The Company intends to use the proceeds to fund the Phase 1/2 development of NXP800, the IND-enabling studies of NXP900, to continue development and sponsored research related to its current product candidates or any future product candidate, hiring of additional personnel, capital expenditures, costs of operating as a public company, and other general corporate purposes.

Nuvectis’ shares of common stock are expected to begin trading on the Nasdaq Capital Market today under the symbol "NVCT." The offering is expected to close on or about February 8, 2022, subject to the satisfaction of customary closing conditions.

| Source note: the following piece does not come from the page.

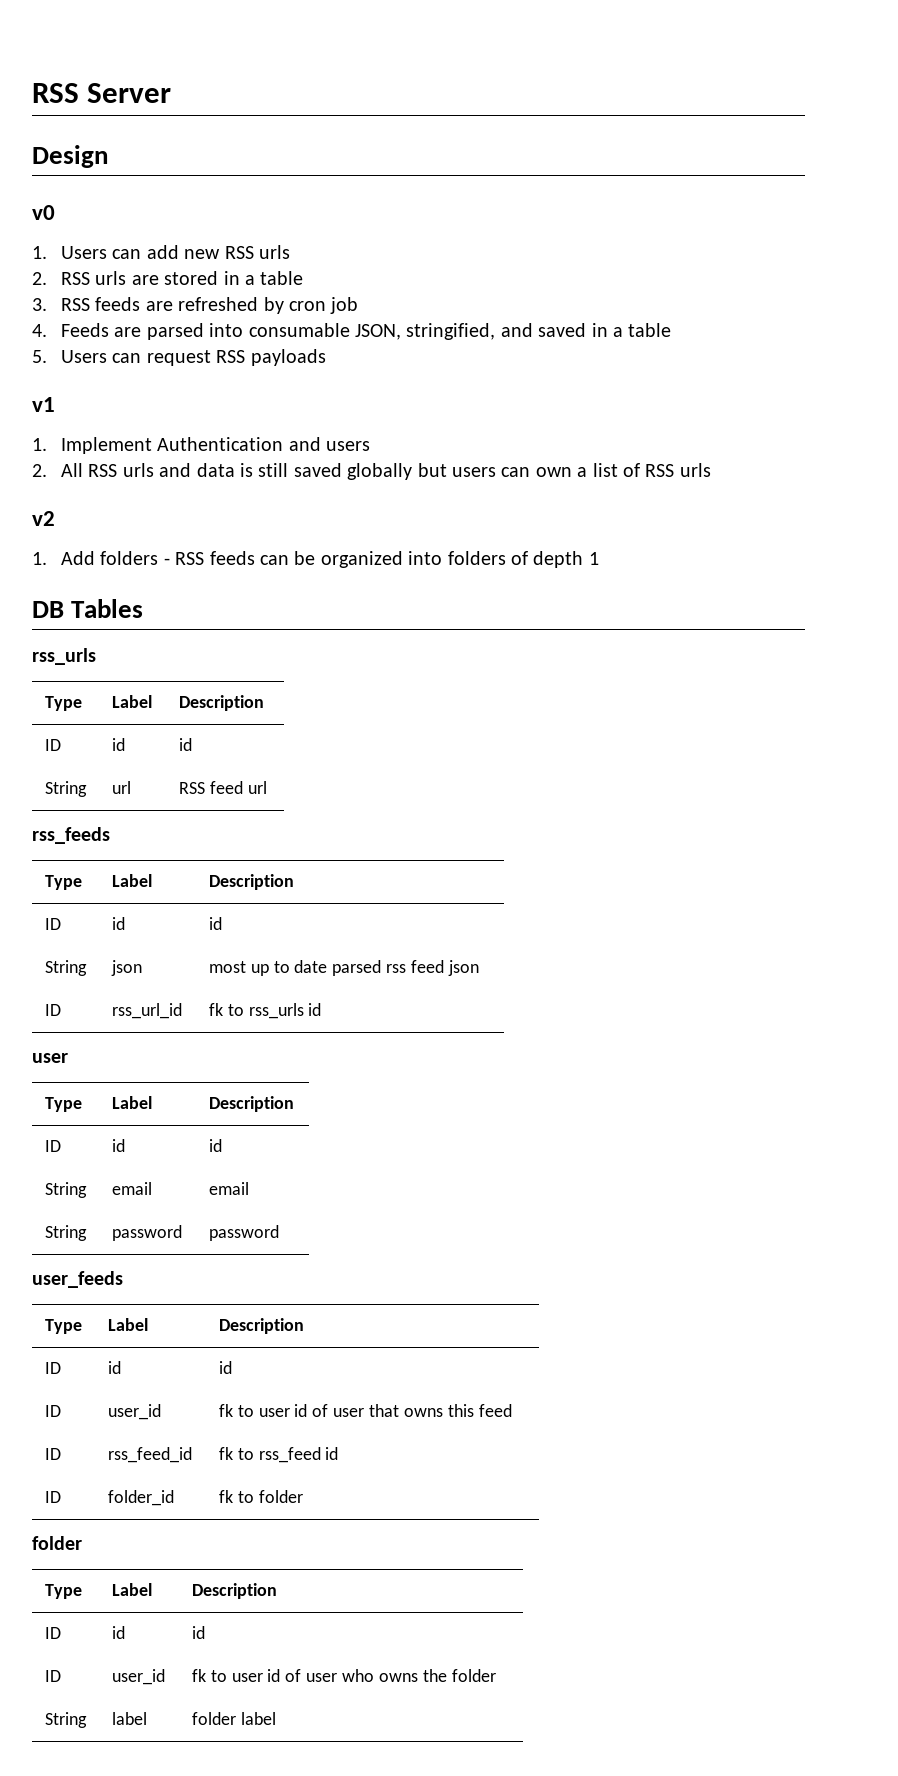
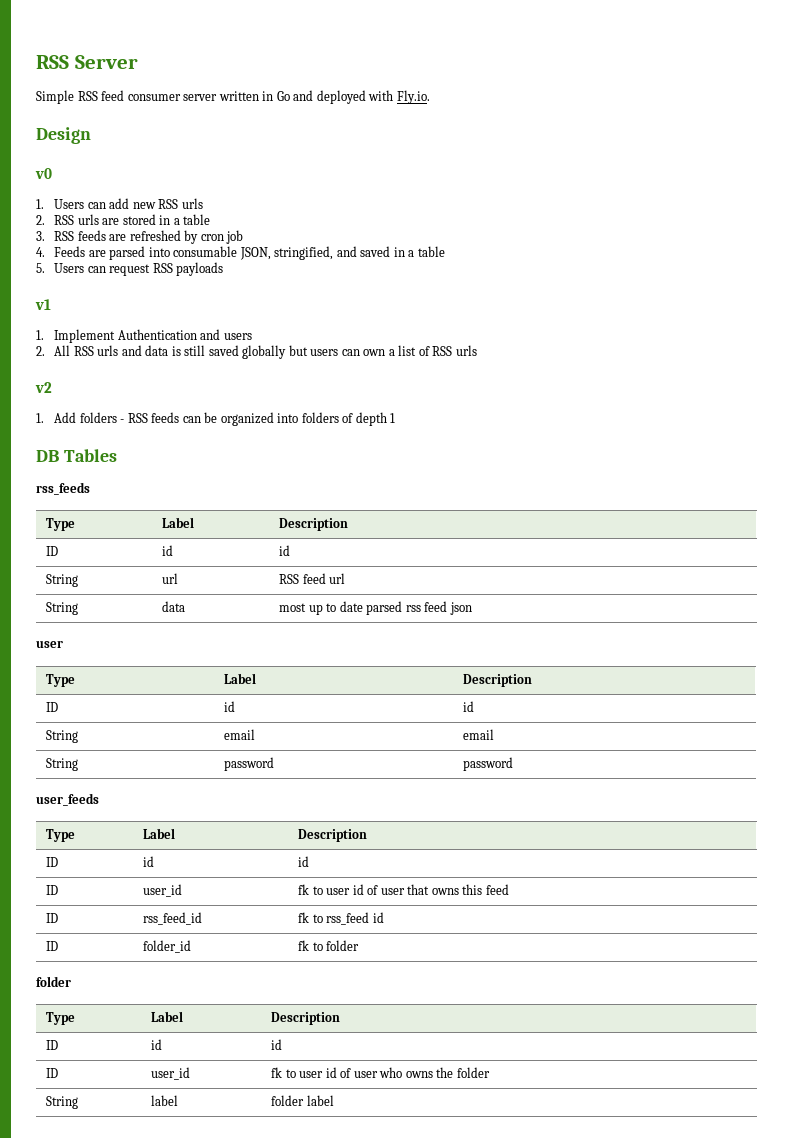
(172, 93) none -> [36,90,430,104] // Simple RSS feed consumer server written in Go and deployed with Fly.io.
[32,648,96,665] rss_urls -> [36,482,90,495] rss_feeds
[32,827,110,844] [44,875,82,890] [111,874,152,887] [208,874,294,890] [44,918,61,930] [111,917,125,930] [208,917,222,930] [44,960,87,976] [110,960,142,976] // rss_feeds // Type | Label | Description // ID | id | id // String | json -> [46,602,79,615] [162,601,186,612] // String | data
[44,1004,61,1016] [111,1003,182,1019] [208,1003,322,1019] // ID | rss_url_id | fk to rss_urls id -> (472, 608) none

The shares of common stock described above are being offered pursuant to a registration statement on Form S-1 (File No. 333-260099) previously filed with the Securities and Exchange Commission ("SEC") and became effective on February 4, 2022 and an additional registration statement on Form S-1 filed pursuant to Rule 462(b) which became automatically effective on February 4, 2022. This offering is being made only by means of a prospectus. Electronic copies of the final prospectus, when available, may be obtained by contacting H.C. Wainwright & Co., LLC, at 430 Park Avenue, 3rd Floor, New York, NY 10022, by telephone at (212) 856-5711 or by email at [email protected]. The final prospectus will be filed with the SEC and will be available on the SEC’s website located at View Source

This press release shall not constitute an offer to sell or a solicitation of an offer to buy, nor shall there be any sale of these securities in any state or jurisdiction in which such an offer, solicitation or sale would be unlawful prior to registration or qualification under the securities laws of any such state or jurisdiction.